* [DATA SECTION]

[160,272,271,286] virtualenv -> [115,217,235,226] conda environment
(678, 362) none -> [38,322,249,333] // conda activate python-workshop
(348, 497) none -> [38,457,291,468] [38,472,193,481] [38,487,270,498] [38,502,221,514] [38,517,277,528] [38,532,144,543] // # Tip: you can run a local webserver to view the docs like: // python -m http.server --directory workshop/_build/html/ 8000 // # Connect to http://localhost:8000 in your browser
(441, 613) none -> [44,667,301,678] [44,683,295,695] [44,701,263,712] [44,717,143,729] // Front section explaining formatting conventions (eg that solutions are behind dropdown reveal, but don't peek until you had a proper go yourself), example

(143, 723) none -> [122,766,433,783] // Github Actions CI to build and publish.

...

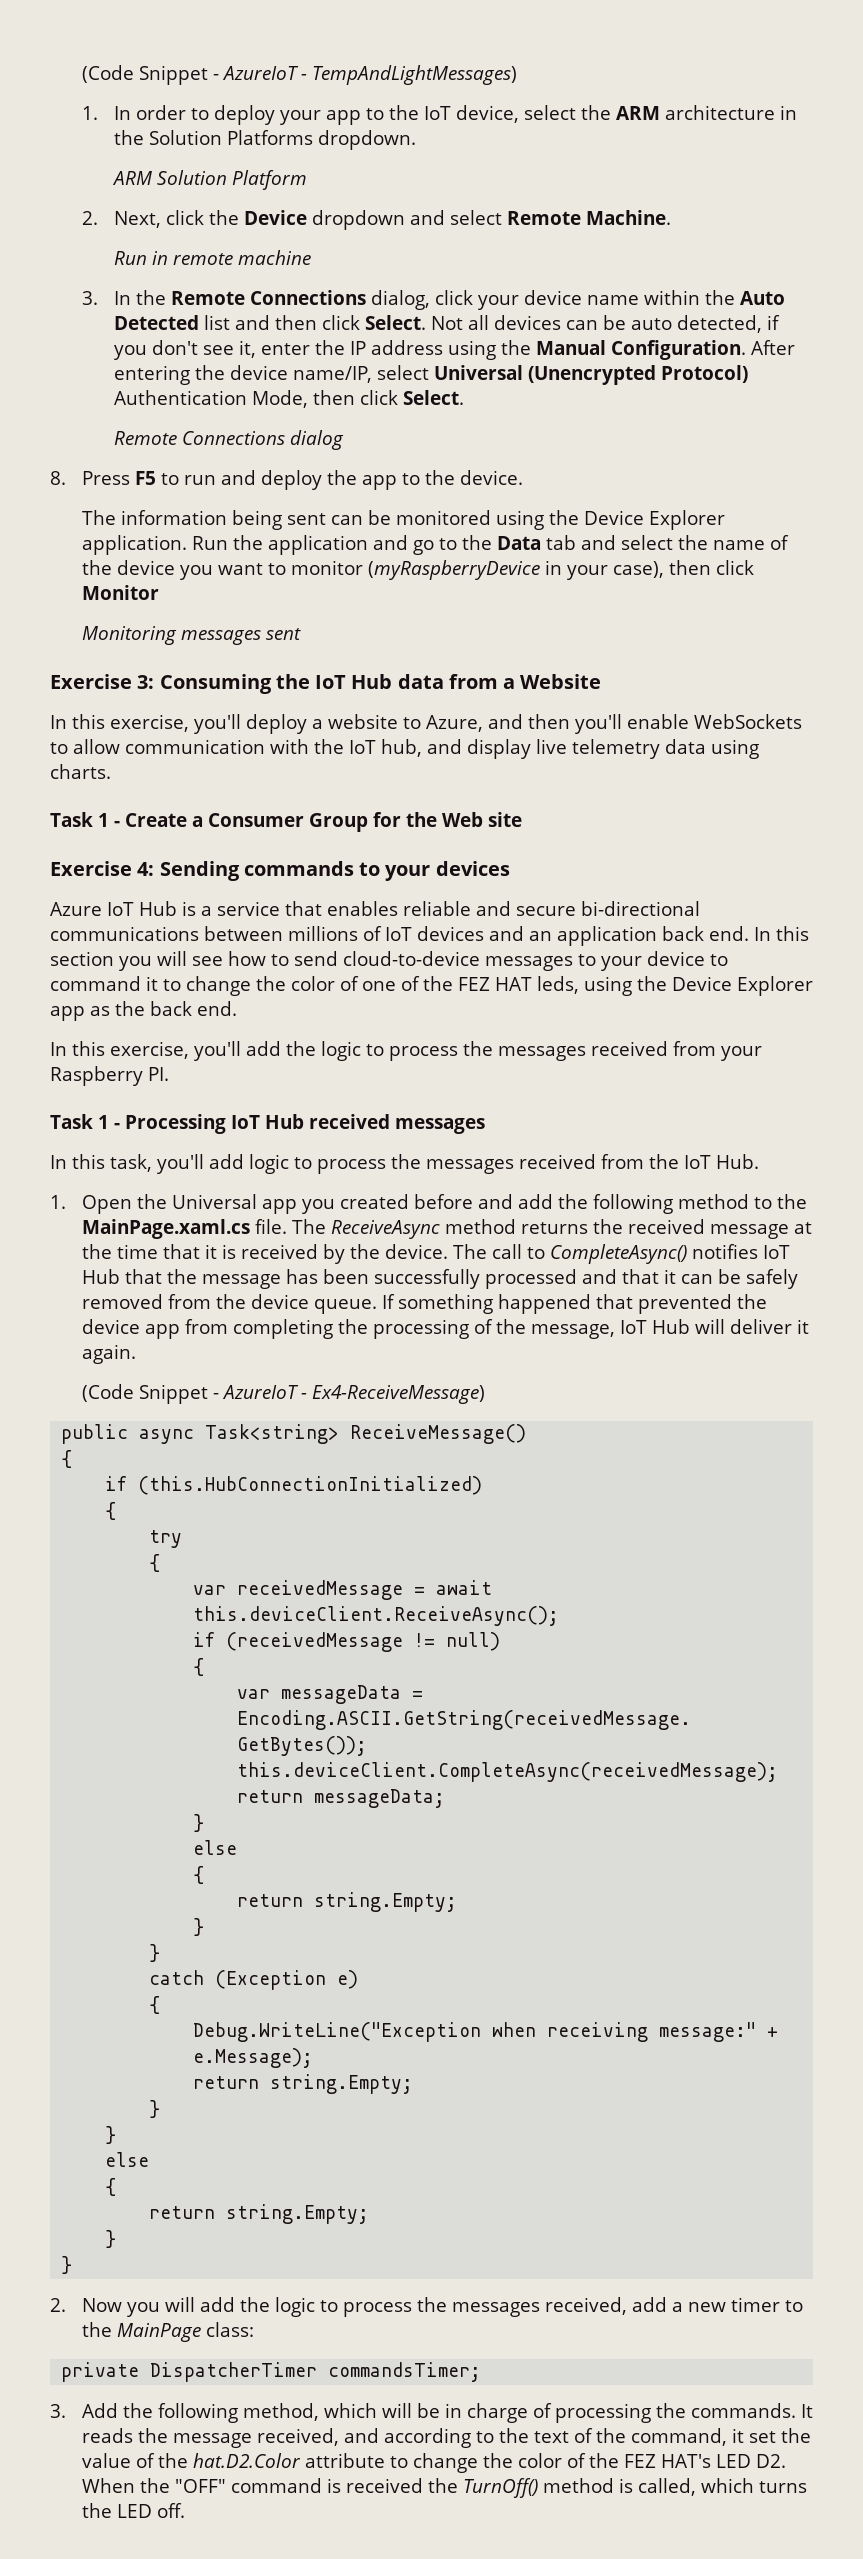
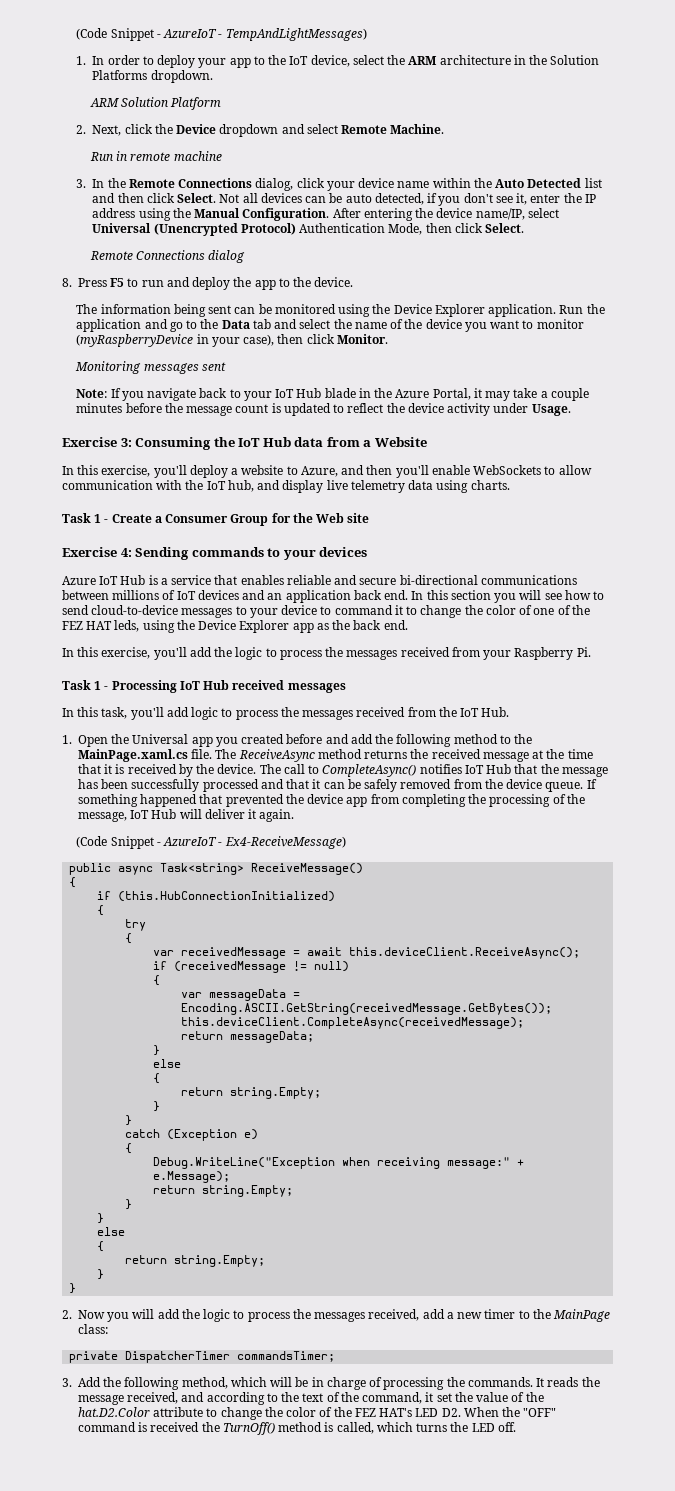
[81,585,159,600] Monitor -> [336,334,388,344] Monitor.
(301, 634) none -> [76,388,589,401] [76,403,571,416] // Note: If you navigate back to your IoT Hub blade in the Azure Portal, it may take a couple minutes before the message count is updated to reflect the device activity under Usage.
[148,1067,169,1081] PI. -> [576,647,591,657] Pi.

* [YOUR TASK] Every line above that holds the string "workshop" should be returned.

* [RESPONSE FOR THIS EXERCISE]
(678, 362) none -> [38,322,249,333] // conda activate python-workshop
(348, 497) none -> [38,457,291,468] [38,472,193,481] [38,487,270,498] [38,502,221,514] [38,517,277,528] [38,532,144,543] // # Tip: you can run a local webserver to view the docs like: // python -m http.server --directory workshop/_build/html/ 8000 // # Connect to http://localhost:8000 in your browser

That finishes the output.